The consideration in dispersal models of this conceptual view of coalescent connectivity44, which highlights implicit links among siblings through common ancestors has been overlooked to-date, although it could largely alter gene flow predictions and contribute to the aforementioned discrepancies between predicted dispersal and realized gene flow assessments1. Note that here the term “coalescent” refers to the dispersal model, not to the genetic model. Modelling such implicit connections would permit going beyond the concept of pairwise interactions addressing higher-order dynamics, a perspective that is lately attracting lots of interests, both in Network Theory45 and Theoretical Ecology46,47.

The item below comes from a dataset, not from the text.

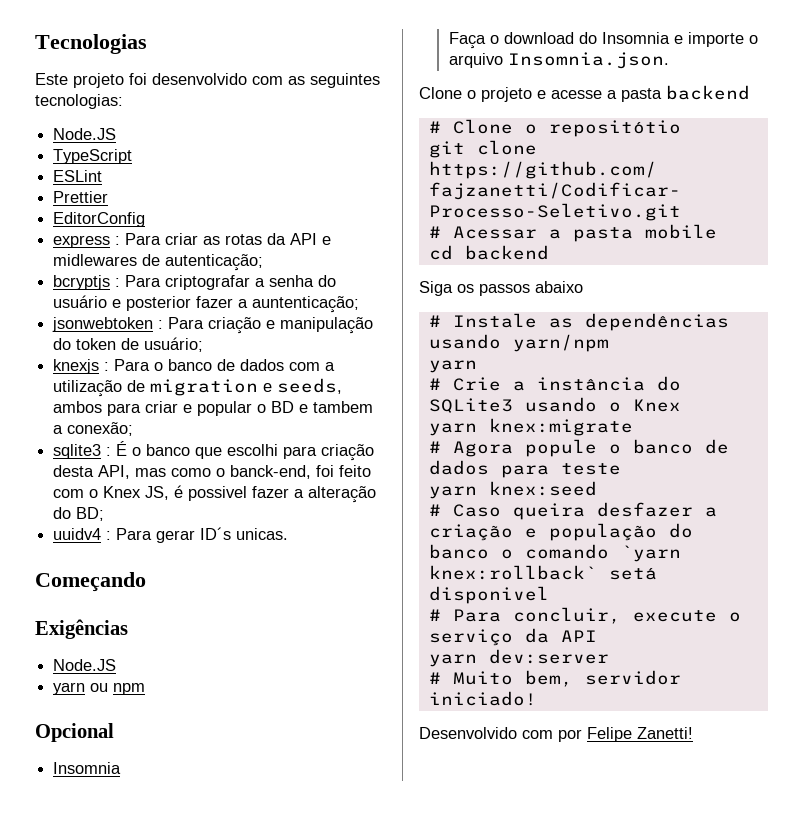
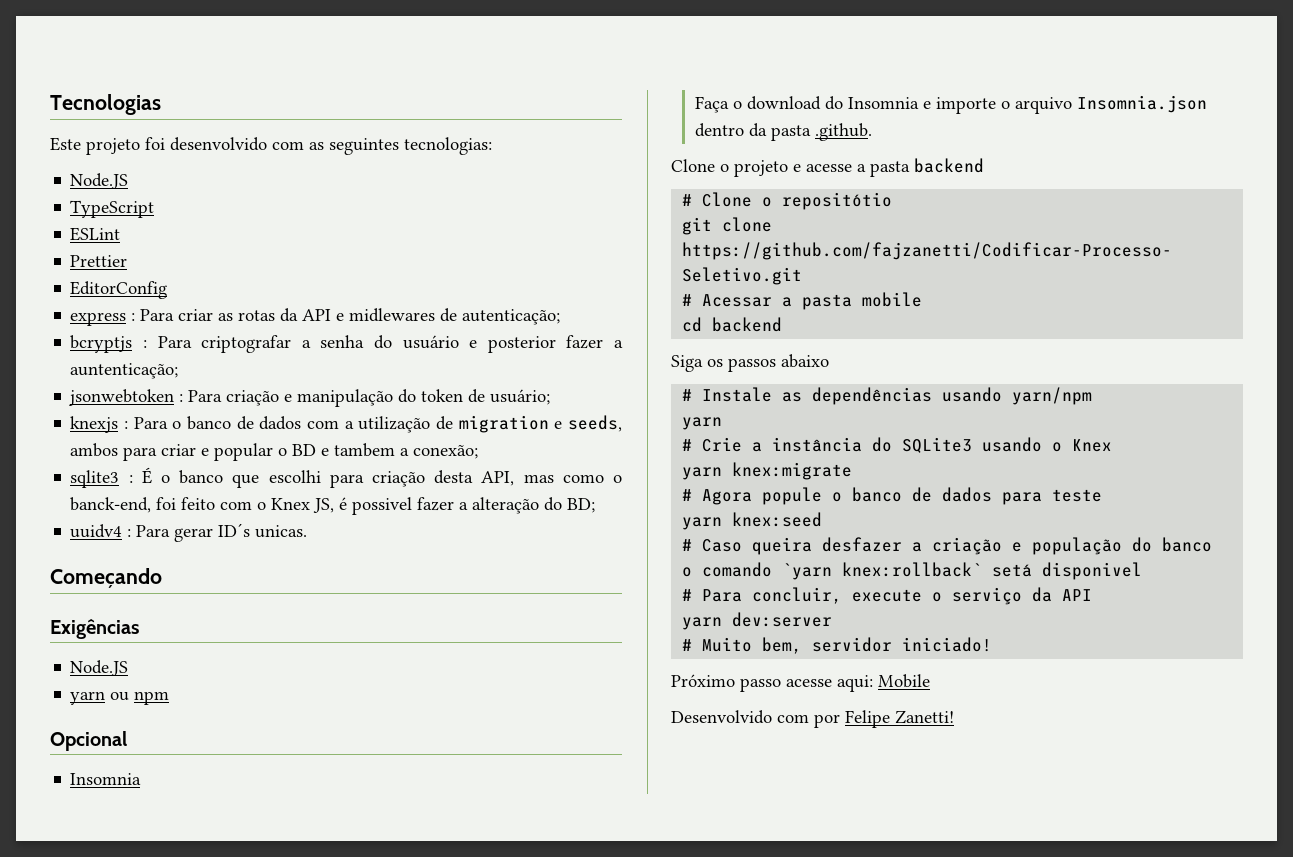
[507,52,669,69] Insomnia.json. -> [1077,95,1208,113] [695,123,873,141] Insomnia.json dentro da pasta .github.
(537, 698) none -> [671,674,930,692] // Próximo passo acesse aqui: Mobile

In this work, we present an exhaustive comparison between demographic and genetic basin-scale connectivity based on classical and novel dispersal metrics across a meta-analysis of several marine taxa. While our results mainly apply to marine sedentary populations whose dispersal is mediated by ocean currents, our models and conclusions have the potential to transform how water- as well as air-borne dispersal of sedentary terrestrial populations are evaluated. Here, we introduce state-of-the-art multi-generation dispersal models that evaluate all connections among locality-pairs for a fixed number of generations while simultaneously accounting for those accumulated by previous generations44. Our models provide not only a precise estimation of the explicit links (filial connectivity) but also allow computing, for the first time, the implicit links existing between any locality-pair having common source localities through multi-generational dispersal (coalescent connectivity). After parameterizing our model with the main dispersal traits of various taxa encompassing seagrasses, algae and metazoans, we test modelled gene flow predictions against an extensive compilation of observed genetic structures (i.e., genetic differentiation estimates given by \({F}_{{{{{{\rm{st}}}}}}}\) between locality-pairs48) over the whole Mediterranean Sea. We find that coalescent connectivity through multi-generation dispersal explains almost 70% of the observed variance of genetic structures, substantially improving gene flow predictions with respect to previous approaches. Furthermore, the optimal number of generations to best predict gene flow significantly correlates with the sampling coverage scaled by the species-specific dispersal abilities, enlightening the typical scales of eco-evolutionary processes. It suggests that our model could be used to infer population genetic structures, a key pre-requisite for management and protection.

Results

We test the predictions of our multi-generation explicit and implicit dispersal models44, simulating filial and coalescent connectivity respectively, against an extensive compilation of 58 genetic structures observed in the Mediterranean Sea. The dataset contains 3821 observed \({F}_{{{{{{\rm{st}}}}}}}\) measures (\({F}_{{{{{{\rm{st}}}}}}}^{{{{{{\rm{obs}}}}}}}\)) between locality-pairs for 47 marine species (Fig. 1a) which are characterized by a biphasic life cycle, i.e. early-life free-swimming dispersing propagules and full to semi-sedentary adult (Fig. 2a). We model the full range of variability of current-driven dispersal over the whole Mediterranean basin for each species using a fine-tuned particle-tracking model23,49,50,51,52, fed by the horizontal multi-year velocity field from an operational data-assimilative ocean model53. Each species is characterized by three main dispersal traits: Pelagic Larval Duration (PLD, i.e. the time propagules spend drifting with ocean currents, Fig. 2a), spawning seasons and adult habitats (Fig. 1b, c). These biological factors were identified as the major ones governing how the variability of ocean currents reflect on our probabilistic connectivity metrics39,50.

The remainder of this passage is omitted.